Turning MW's database to a distributed one is not really technically feasible. It's basically something along the lines of "rewrite mw to golang" in terms of amount of resources needed.

Turning MW's database to a distributed one is not really technically feasible. It's basically something along the lines of "rewrite mw to golang" in terms of amount of resources needed.

Really?
Do you know about MySQL Cluster?

"MySQL NDB Cluster is the distributed database combining linear scalability and high availability. It provides in-memory real-time access with transactional consistency across partitioned and distributed datasets. It is designed for mission critical applications.

MySQL NDB Cluster has replication between clusters across multiple geographical sites built-in. A shared nothing architecture with data locality awareness make it the perfect choice for running on commodity hardware and in globally distributed cloud infrastructure." source

This seems like a very good fit for Wikidatawiki if you ask me. It's released under GPL2 according to enwiki. You can download it here and give it a try. I'm pretty sure the current tables in wikidatawiki can be easily migrated to it as mariadb and mysql are very similar. If I'm right and it is a drop-in replacement you don't have to rewrite or change a single line of code, but I could be wrong ;)
WDYT?

So9q renamed this task from Evaluate switch to a distributed SQL database for the Wikidata cluster to Evaluate switch to a distributed SQL database for the Wikidatawiki cluster.Sep 26 2024, 12:20 PM

Turning MW's database to a distributed one is not really technically feasible. It's basically something along the lines of "rewrite mw to golang" in terms of amount of resources needed.

Really?
Do you know about MySQL Cluster?

Yes, I talked to the maintainers of it during some database related conferences.

"MySQL NDB Cluster is the distributed database combining linear scalability and high availability. It provides in-memory real-time access with transactional consistency across partitioned and distributed datasets. It is designed for mission critical applications.

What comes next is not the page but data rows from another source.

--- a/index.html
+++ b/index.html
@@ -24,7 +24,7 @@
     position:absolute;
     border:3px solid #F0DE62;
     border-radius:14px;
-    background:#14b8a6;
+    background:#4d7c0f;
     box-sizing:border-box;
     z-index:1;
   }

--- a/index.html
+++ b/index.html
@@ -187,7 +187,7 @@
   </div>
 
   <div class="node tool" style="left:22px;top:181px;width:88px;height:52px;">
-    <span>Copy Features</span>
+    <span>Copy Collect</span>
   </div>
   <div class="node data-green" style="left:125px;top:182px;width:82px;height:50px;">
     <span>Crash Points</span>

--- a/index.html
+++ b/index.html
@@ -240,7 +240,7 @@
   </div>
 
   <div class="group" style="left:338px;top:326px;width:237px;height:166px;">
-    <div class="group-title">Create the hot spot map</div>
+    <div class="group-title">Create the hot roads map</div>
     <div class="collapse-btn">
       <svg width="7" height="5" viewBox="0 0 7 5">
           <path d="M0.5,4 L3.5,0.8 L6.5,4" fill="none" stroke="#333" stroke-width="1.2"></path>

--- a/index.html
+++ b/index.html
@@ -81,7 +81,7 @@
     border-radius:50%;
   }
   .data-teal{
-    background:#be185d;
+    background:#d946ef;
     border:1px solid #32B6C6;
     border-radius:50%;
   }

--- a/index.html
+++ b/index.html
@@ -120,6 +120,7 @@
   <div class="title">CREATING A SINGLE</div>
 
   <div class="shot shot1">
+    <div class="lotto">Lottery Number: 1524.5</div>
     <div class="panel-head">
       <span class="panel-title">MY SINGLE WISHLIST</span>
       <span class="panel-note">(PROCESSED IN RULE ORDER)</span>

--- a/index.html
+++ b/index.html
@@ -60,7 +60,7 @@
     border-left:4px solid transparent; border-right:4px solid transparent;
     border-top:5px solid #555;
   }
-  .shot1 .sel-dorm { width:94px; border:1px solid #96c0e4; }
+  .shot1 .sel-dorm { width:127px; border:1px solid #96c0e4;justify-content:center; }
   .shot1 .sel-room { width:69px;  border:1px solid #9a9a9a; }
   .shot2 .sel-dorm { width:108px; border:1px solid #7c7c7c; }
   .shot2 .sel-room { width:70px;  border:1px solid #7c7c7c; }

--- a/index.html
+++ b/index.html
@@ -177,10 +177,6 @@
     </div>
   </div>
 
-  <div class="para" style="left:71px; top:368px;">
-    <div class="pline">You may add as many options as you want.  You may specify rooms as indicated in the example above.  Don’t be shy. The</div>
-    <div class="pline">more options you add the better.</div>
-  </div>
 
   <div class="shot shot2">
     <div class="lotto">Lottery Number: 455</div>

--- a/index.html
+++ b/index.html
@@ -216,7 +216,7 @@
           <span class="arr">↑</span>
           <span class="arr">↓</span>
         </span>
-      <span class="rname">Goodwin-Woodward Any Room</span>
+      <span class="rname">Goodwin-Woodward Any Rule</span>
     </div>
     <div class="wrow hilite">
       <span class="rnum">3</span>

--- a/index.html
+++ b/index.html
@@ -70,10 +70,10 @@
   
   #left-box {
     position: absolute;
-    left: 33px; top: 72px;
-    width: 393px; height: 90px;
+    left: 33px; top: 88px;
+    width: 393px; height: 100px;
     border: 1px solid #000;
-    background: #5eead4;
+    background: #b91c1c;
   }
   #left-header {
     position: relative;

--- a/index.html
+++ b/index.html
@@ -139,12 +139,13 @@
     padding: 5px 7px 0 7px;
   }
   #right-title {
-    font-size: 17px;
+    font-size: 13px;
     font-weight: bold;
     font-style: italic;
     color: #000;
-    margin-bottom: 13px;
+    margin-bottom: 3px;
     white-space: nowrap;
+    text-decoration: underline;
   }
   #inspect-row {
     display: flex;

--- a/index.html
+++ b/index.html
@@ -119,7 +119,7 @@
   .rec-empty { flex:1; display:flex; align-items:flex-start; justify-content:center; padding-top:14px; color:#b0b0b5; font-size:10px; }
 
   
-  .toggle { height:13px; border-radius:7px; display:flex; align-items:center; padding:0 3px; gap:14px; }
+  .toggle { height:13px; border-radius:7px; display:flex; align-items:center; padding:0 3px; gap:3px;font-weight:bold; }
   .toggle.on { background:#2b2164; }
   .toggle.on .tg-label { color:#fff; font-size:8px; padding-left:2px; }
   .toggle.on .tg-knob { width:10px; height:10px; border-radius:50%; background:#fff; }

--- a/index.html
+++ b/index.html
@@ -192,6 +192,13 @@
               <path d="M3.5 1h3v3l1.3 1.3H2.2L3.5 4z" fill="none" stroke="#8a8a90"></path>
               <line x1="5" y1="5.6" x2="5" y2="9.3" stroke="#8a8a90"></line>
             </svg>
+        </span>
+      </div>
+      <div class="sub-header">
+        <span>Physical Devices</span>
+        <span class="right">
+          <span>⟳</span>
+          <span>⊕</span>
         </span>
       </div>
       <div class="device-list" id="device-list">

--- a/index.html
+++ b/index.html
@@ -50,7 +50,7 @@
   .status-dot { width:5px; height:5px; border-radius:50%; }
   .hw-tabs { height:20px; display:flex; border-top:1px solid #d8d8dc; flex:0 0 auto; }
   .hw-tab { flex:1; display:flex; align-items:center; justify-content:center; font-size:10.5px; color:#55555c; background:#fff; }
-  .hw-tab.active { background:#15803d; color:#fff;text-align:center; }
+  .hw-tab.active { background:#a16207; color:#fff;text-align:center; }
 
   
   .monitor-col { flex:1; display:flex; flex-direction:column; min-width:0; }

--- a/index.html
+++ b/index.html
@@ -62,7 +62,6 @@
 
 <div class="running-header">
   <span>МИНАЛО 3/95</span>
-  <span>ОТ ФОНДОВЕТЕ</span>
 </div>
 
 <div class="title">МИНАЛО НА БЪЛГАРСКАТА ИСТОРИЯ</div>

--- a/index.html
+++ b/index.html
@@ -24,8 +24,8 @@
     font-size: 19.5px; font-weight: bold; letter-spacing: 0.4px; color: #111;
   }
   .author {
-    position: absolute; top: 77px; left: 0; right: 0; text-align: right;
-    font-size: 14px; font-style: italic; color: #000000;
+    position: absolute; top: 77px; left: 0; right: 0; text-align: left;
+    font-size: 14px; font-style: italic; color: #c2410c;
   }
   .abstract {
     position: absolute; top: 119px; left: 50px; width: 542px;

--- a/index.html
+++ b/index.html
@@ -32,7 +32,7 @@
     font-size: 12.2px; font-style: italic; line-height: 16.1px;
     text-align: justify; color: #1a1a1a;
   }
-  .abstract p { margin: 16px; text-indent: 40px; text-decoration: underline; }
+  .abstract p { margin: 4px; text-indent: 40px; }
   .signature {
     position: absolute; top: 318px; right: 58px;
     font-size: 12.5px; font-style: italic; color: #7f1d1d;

MySQL NDB Cluster has replication between clusters across multiple geographical sites built-in. A shared nothing architecture with data locality awareness make it the perfect choice for running on commodity hardware and in globally distributed cloud infrastructure." source

This seems like a very good fit for Wikidatawiki if you ask me. It's released under GPL2 according to enwiki. You can download it here and give it a try. I'm pretty sure the current tables in wikidatawiki can be easily migrated to it as mariadb and mysql are very similar. If I'm right and it is a drop-in replacement you don't have to rewrite or change a single line of code, but I could be wrong ;)
WDYT?

That wouldn't work. If you don't believe me, please set up a distributed cluster and run a mediawiki backed by it.